Her immigrant parents had arrived in England and worked hard to build a business selling tailor’s trimmings and also brought up eight children (several others had died as infants).
Grandma was crippled with arthritis but she worked every day of her adult life and never complained about the pain that marked every step she took. She and grandpa had just one child, my mother and she was loved but not cosseted or spoiled.



I was grandma’s first grandchild

My brother arrived 13 months later. We lived in a block of flats directly opposite Grandma Anne and Grandpa Charles. We could look from our kitchen window into theirs and wave at each other. Grandma Katy and Grandpa Sam lived in that same block of flats on a higher floor. How lucky were my brother and I to have the love and attention and sometimes the escape route of four grandparents just across the way?
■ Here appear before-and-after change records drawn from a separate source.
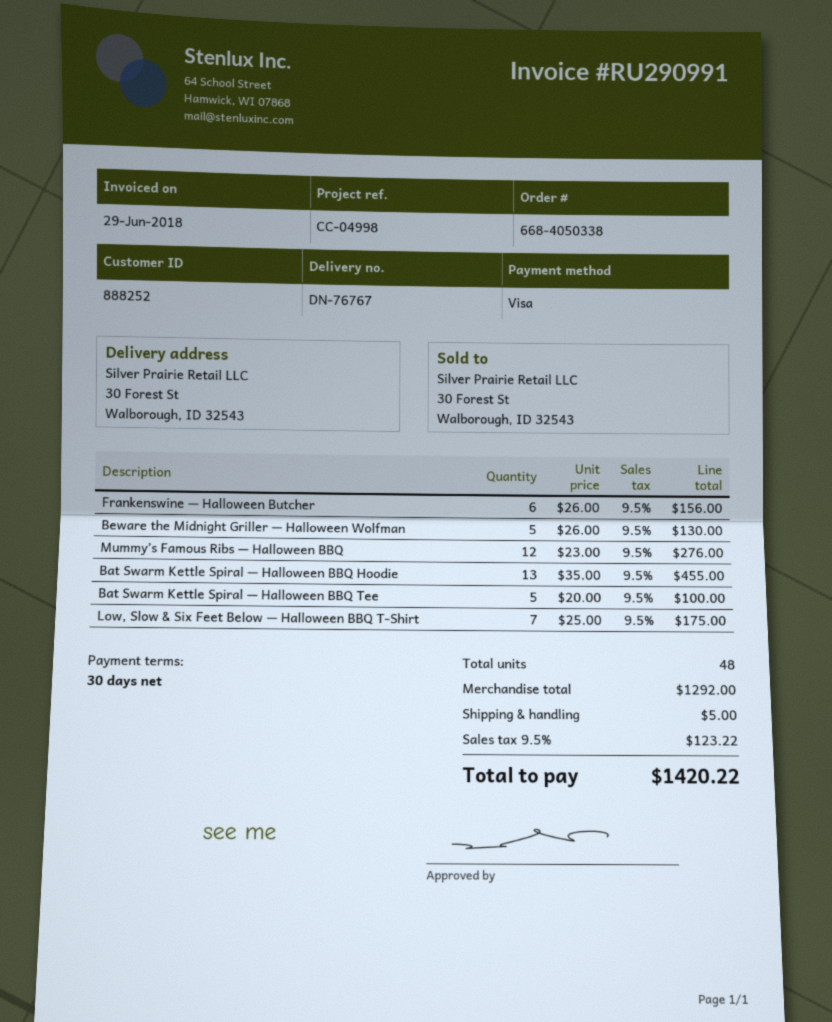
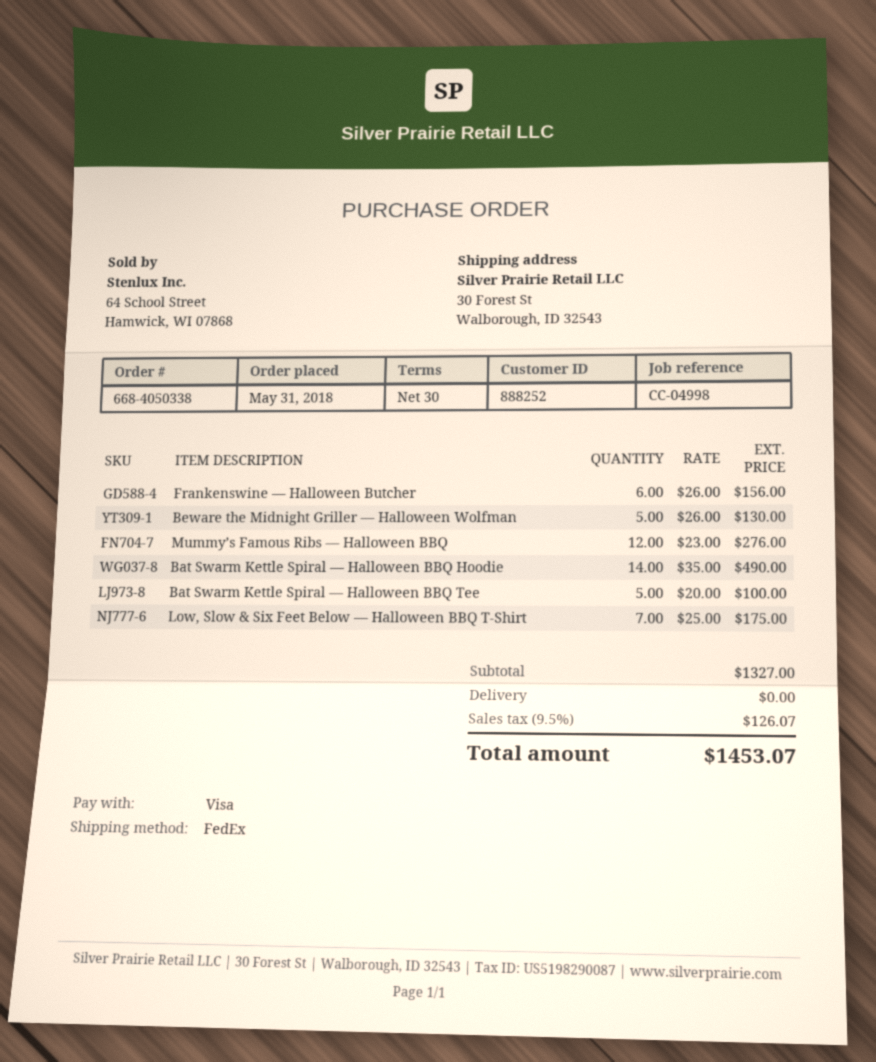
Bat Swarm Kettle Spiral — Halloween BBQ Hoodie: 13 x 35.00 = 455.00 -> 14 x 35.00 = 490.00
subtotal: 1292.00 -> 1327.00
shipping: 5.00 -> 0.00
tax: 9.5% = 123.22 -> 9.5% = 126.07
total: 1420.22 -> 1453.07

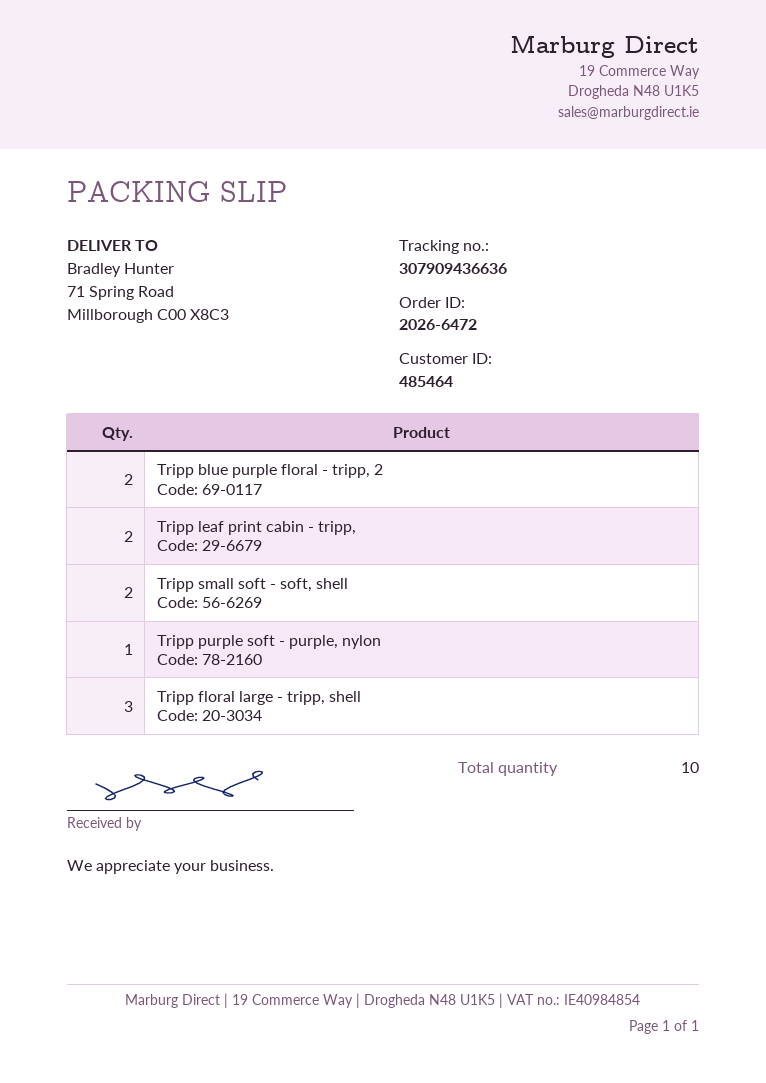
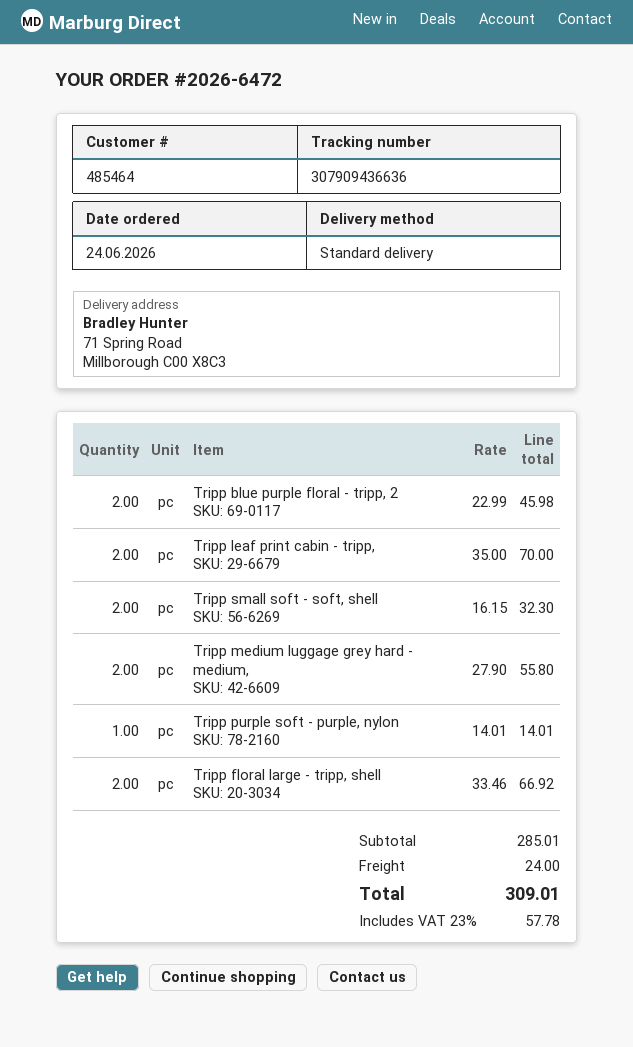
Tripp floral large - tripp, shell: 3 -> 2
Tripp medium luggage grey hard - medium,: none -> 2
Although Grandma could no longer dance she would sit in her armchair, grandpa would put on a record and grandma would instruct me in how to dance the Russian kazachka. She taught me to play whist and kalooki and she knitted me jumpers and scarves and crocheted me dresses in the swinging sixties. I have inherited her love of word puzzles (Wordle the most recent) but sadly not her skill with the knitting needles.
When I was at primary school she took me on a magical trip to Covent Garden to watch Swan Lake. The memory of that night remains with me to this day.
Grandma Anne was everything that a grandma should be and the only time she ever told me her view about something I was going to do her words changed the course of my life and as a result I got married!